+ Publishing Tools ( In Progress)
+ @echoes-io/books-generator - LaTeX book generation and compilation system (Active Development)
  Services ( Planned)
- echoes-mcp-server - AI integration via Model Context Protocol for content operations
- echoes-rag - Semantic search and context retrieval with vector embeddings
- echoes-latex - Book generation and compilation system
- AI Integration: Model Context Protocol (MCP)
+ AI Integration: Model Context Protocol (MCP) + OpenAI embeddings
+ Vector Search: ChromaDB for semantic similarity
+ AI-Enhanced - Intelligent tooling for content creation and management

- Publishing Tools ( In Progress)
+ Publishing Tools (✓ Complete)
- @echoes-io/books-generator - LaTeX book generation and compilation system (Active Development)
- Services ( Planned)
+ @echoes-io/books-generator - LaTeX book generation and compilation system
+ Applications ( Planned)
---
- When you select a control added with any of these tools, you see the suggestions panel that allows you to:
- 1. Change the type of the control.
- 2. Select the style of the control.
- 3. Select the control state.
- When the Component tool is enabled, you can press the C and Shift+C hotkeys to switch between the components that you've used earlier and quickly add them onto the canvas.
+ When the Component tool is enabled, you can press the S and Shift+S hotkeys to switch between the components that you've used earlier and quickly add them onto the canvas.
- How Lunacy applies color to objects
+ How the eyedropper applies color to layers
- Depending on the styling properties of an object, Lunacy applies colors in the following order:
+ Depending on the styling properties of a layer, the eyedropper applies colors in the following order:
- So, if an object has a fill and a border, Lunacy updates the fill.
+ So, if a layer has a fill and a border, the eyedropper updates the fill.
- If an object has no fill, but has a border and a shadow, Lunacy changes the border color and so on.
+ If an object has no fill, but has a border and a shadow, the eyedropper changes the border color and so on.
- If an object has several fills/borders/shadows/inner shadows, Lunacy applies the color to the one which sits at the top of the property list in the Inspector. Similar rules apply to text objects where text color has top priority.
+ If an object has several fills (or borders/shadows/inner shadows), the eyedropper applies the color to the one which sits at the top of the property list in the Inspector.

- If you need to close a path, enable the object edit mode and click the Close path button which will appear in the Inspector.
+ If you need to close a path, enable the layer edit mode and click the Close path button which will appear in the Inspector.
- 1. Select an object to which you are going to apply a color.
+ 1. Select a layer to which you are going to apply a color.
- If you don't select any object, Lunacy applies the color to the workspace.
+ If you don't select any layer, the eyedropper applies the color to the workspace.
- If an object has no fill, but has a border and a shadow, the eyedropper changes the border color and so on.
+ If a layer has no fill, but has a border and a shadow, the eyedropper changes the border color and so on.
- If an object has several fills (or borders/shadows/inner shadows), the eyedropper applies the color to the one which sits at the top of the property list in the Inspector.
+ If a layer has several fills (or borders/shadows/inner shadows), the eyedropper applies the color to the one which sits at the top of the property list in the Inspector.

Work to complete: Only lines with the word "generator" go in the answer. Take them all from the entries above.

Task solution:
+ @echoes-io/books-generator - LaTeX book generation and compilation system (Active Development)
- @echoes-io/books-generator - LaTeX book generation and compilation system (Active Development)
+ @echoes-io/books-generator - LaTeX book generation and compilation system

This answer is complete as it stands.